[Requirement] In the data that follows, find each line containing "Result" and copy it.

-- Opening Marker --

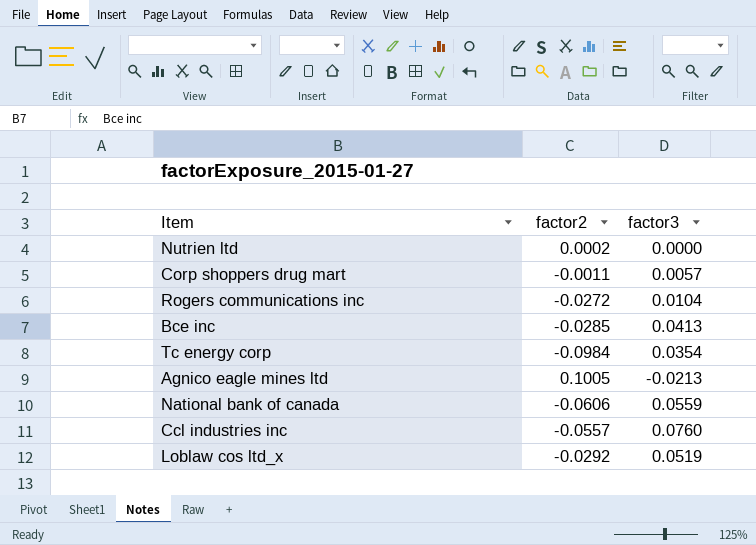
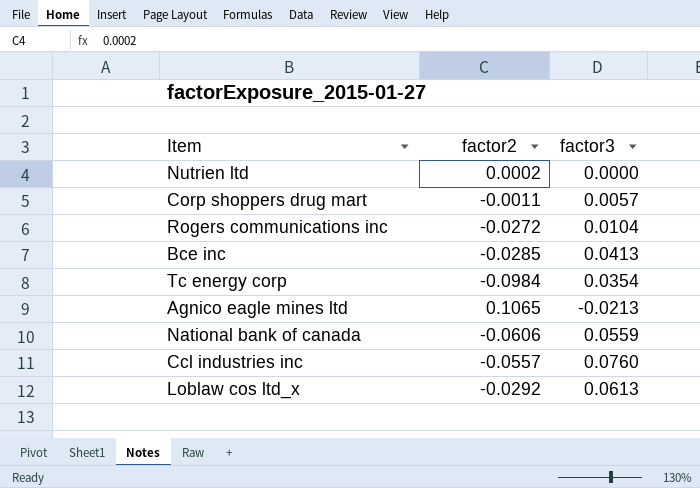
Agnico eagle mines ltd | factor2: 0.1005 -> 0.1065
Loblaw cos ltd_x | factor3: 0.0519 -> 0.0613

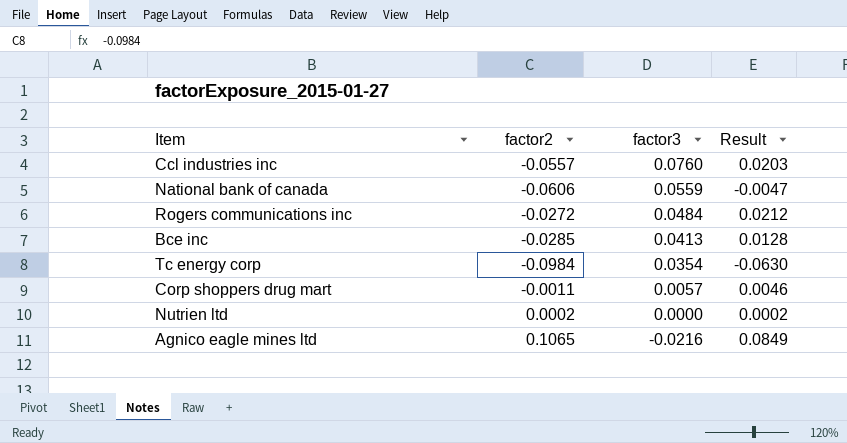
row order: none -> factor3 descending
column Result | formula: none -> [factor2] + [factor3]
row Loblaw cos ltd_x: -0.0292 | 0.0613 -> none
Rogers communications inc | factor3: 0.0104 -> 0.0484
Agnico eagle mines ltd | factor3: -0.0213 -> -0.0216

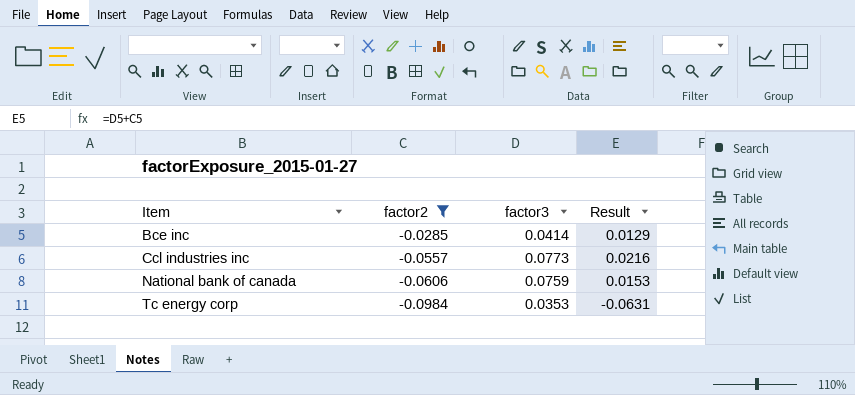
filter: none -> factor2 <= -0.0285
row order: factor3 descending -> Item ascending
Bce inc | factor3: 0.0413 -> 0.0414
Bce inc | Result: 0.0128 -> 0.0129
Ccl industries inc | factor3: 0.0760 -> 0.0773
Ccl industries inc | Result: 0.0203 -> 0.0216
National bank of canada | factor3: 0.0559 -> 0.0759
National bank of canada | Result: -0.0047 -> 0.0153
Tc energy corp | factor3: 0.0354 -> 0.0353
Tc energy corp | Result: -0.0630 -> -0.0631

-- Closing Marker --

[Answer to the problem]
column Result | formula: none -> [factor2] + [factor3]
Bce inc | Result: 0.0128 -> 0.0129
Ccl industries inc | Result: 0.0203 -> 0.0216
National bank of canada | Result: -0.0047 -> 0.0153
Tc energy corp | Result: -0.0630 -> -0.0631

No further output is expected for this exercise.